=== What to do ===
In the following listing, work out how many lines contain the string "flex", and state only that number.

=== Data shown ===

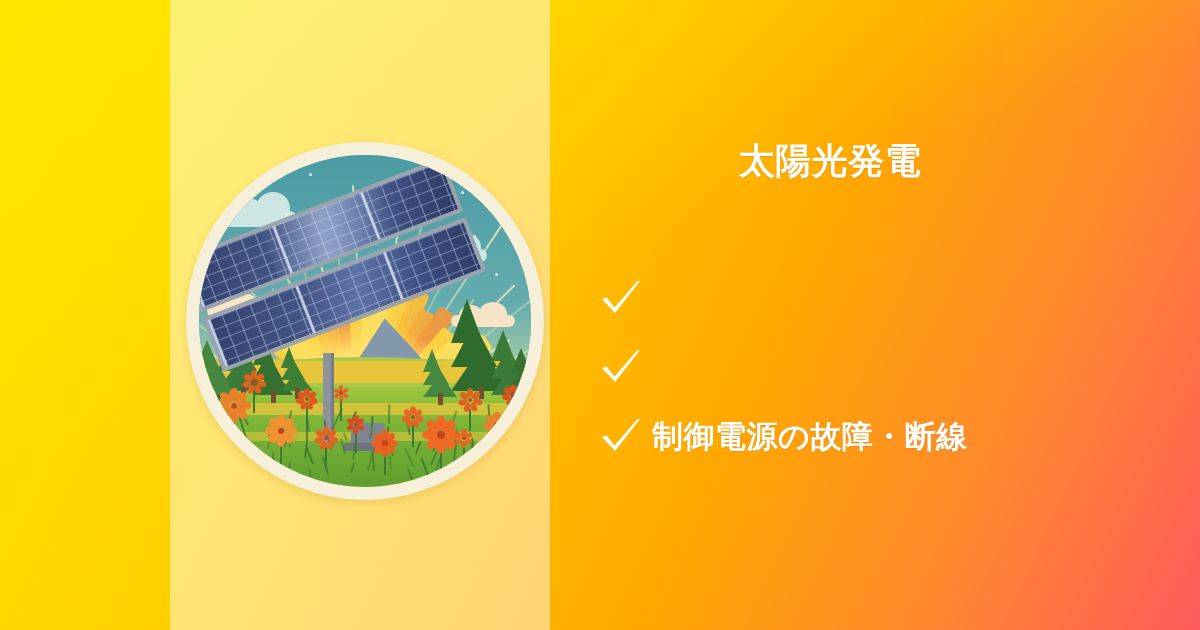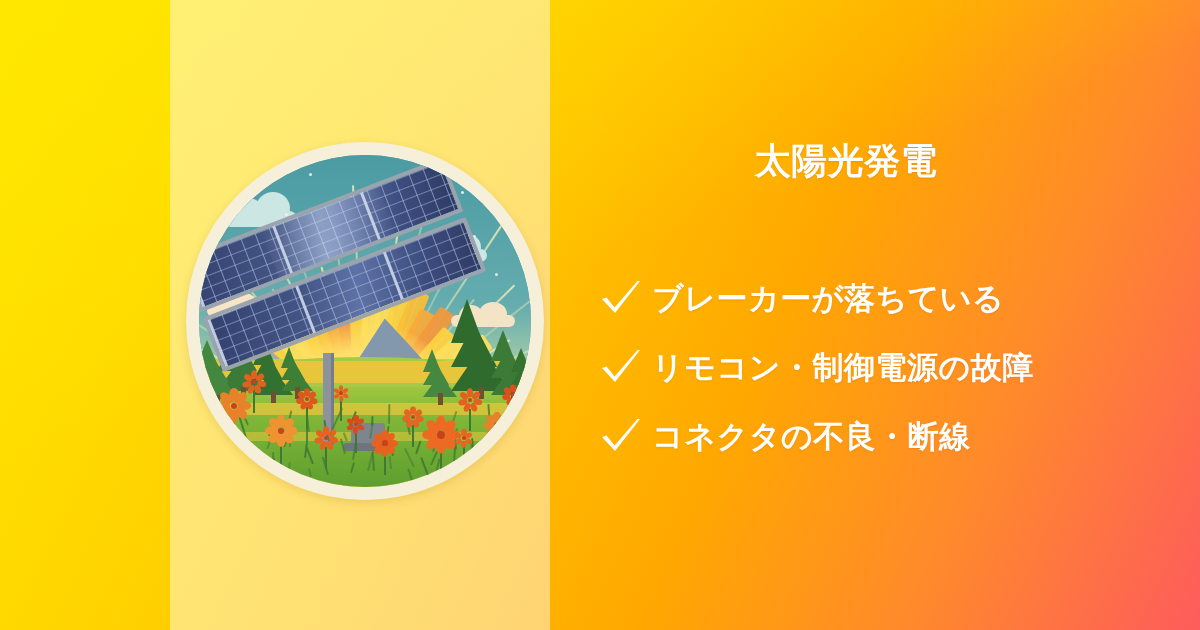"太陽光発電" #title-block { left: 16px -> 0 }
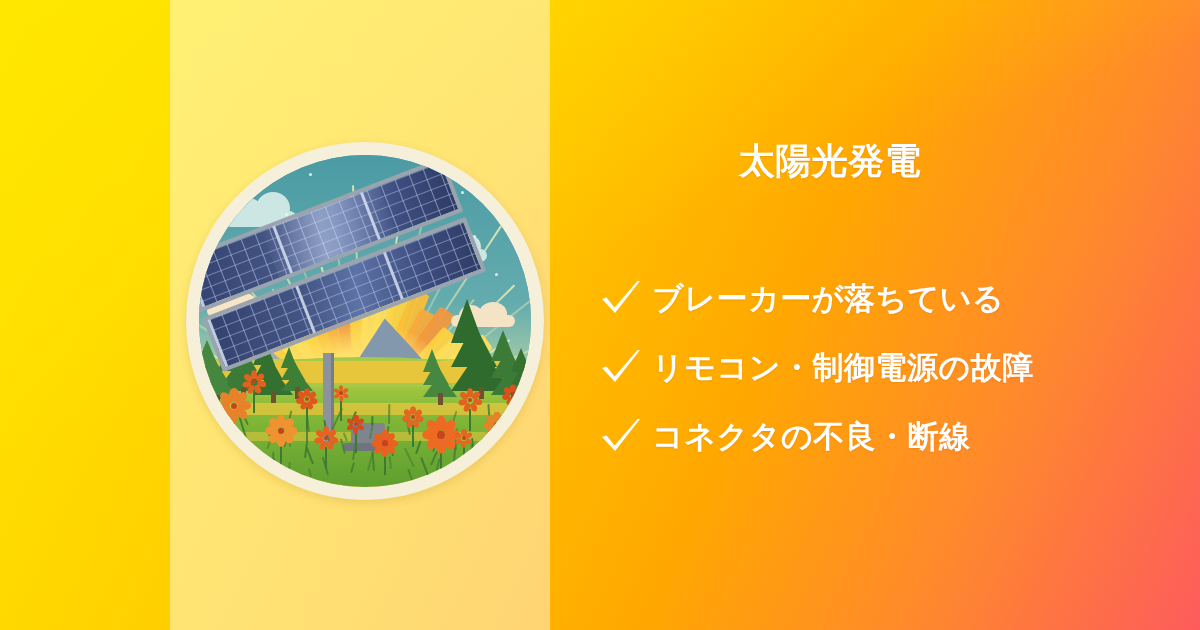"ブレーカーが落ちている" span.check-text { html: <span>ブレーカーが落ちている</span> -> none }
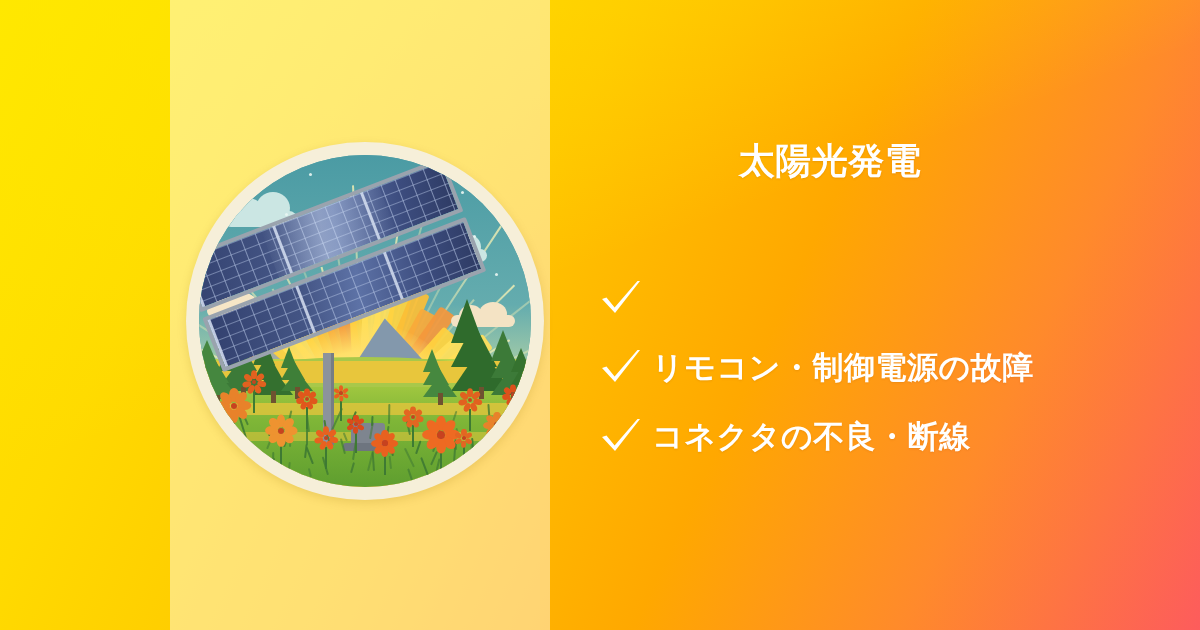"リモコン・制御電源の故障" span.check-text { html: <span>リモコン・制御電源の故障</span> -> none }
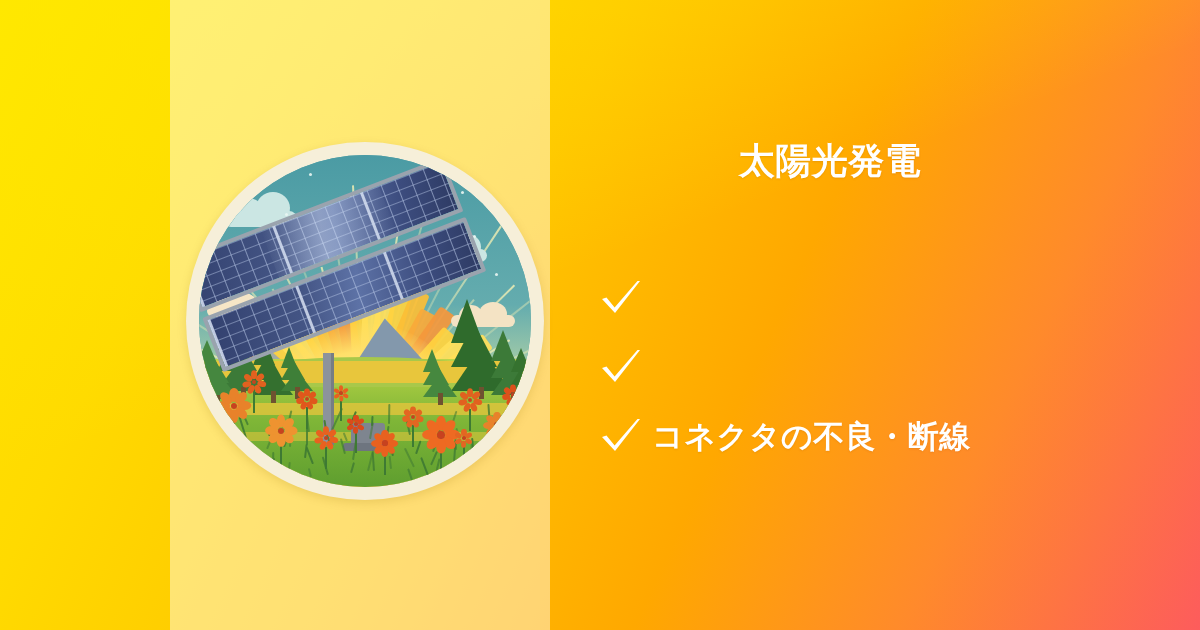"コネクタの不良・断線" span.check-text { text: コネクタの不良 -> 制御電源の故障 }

--

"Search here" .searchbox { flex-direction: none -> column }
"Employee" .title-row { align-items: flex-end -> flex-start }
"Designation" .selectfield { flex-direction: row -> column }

=== Response to the exercise ===
3